Following a review of the evolution of business needs and technology over the past two decades, the second article in this series introduced the Business Integrated Insight (BI2) architecture as an evolution of data warehousing / business intelligence. Part 3 drilled into the information layer, the Business Information Resource (BIR) and began to describe its structure. This article continues our exploration of the BIR, focusing on the knowledge density axis.
The Information Space
Figure 1: The Three Axes of the BIR Information Space
As described in Part 3 of this series and shown in Figure 1, the independent axes of the three-dimensional space along which information is positioned are:
- Timeliness / Consistency: Describes how information moves from creation for a specific purpose to broader, consistent usage and on to archival or deletion.
- Knowledge Density: Describes the journey of information from soft to hard and the related concept of the amount of knowledge embedded in it.
- Reliance / Usage: Describes the path of information from personal to enterprise usage and beyond and the implications for how far it can be relied upon.

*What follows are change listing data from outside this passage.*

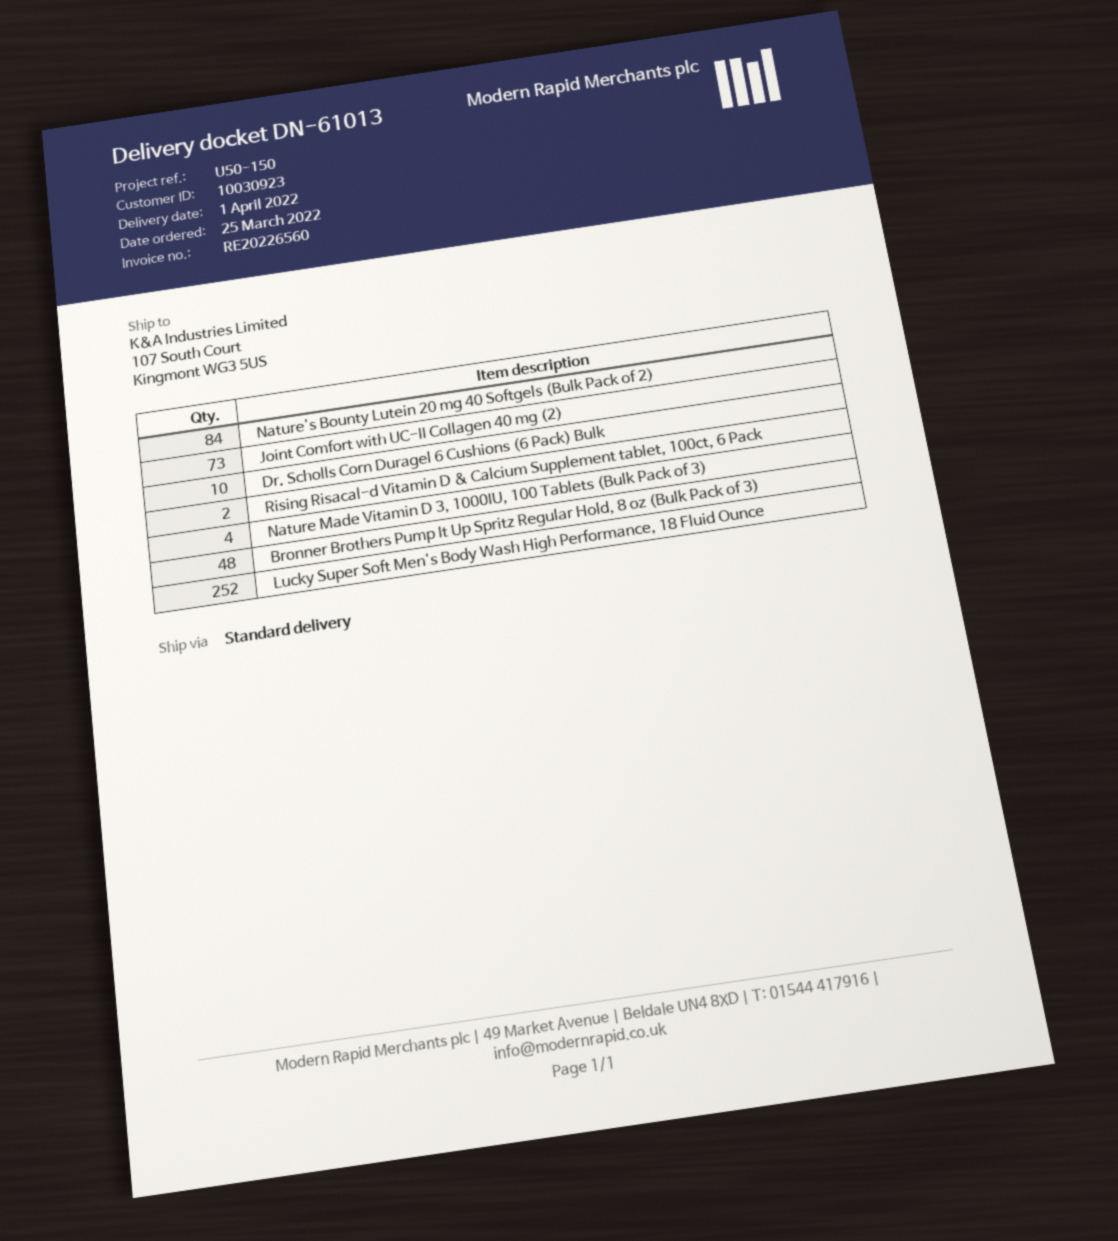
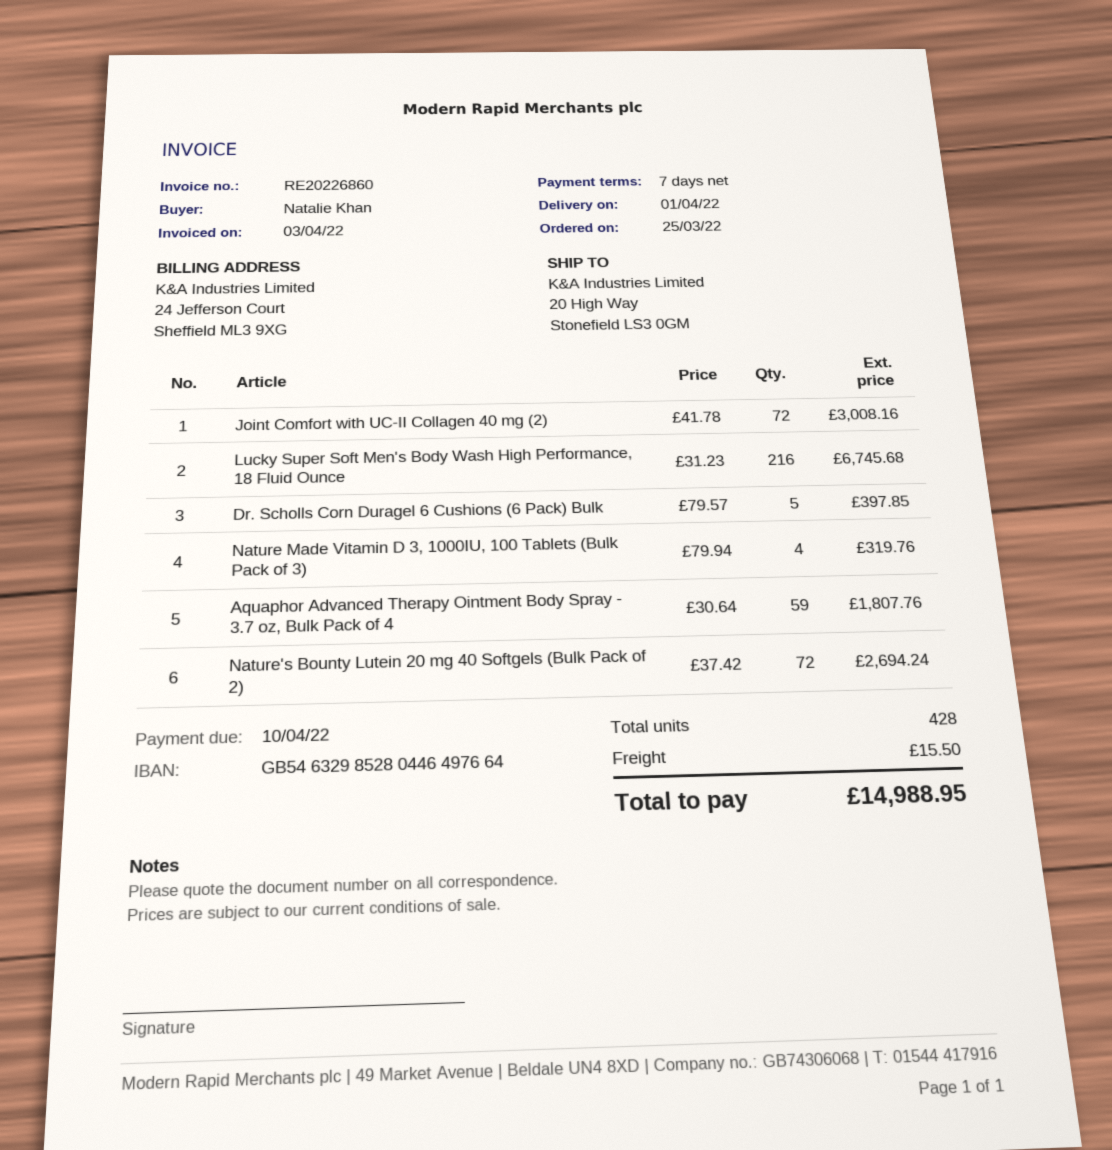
invoice number: RE20226560 -> RE20226860
ship to: 107 South Court, Kingmont WG3 5US -> 20 High Way, Stonefield LS3 0GM
Nature's Bounty Lutein 20 mg 40 Softgels (Bulk Pack of 2): 84 -> 72
Joint Comfort with UC-II Collagen 40 mg (2): 73 -> 72
Dr. Scholls Corn Duragel 6 Cushions (6 Pack) Bulk: 10 -> 5
Rising Risacal-d Vitamin D & Calcium Supplement tablet, 100ct, 6 Pack: 2 -> none
Bronner Brothers Pump It Up Spritz Regular Hold, 8 oz (Bulk Pack of 3): 48 -> none
Lucky Super Soft Men's Body Wash High Performance, 18 Fluid Ounce: 252 -> 216
Aquaphor Advanced Therapy Ointment Body Spray - 3.7 oz, Bulk Pack of 4: none -> 59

This article deals with the knowledge density axis and the related concept of information structure. The reliance / usage axis will be considered in Part 5.
The KD Axis: Knowledge Density
The knowledge density axis is an enhanced view of the binary hard / soft information distinction first mentioned in Part 1 of this series
. Now, here’s an intriguing thought: every piece of hard information you can think of was once soft. Address line in customer database: hard; customer sign-up form: soft. Order line in SAP: hard; customer call, email or whatever placing the order: soft. ATM transaction: hard; customer deciding to use ATM: very soft. The fact is that all hard data originates in the real world, which is far more loosely structured than anything in the hard world of computer data. This thought may feel somewhat philosophical, but its relevance comes from the fact that all “data processing” (as IT used to be called) begins with a set of steps that gets us from soft information to hard. First analyze the structure and content of the soft information describing a real world event. Second, build a model of the key fields and their relationships that can be represented in a database (hard information) and third, create a process to ensure that the fields are filled every time the real world event occurs. In this way, soft information is transformed into metadata (field names, meanings and relationships) and hard data (values).
Note that I’m not
proposing here that any or all soft information you come across should be transformed in hard information. Far from it; my thesis is the exact opposite. But, what I am describing are the fundamentals of the process by which the data used in computer-based applications is constructed. Such hardening of information is a prerequisite for all traditional data processing which requires very well-defined and understood facts, in largely numerical or categorical form, that can be created, updated, deleted, and manipulated—summarized, averaged, plotted—in precise, well-understood and repeatable ways.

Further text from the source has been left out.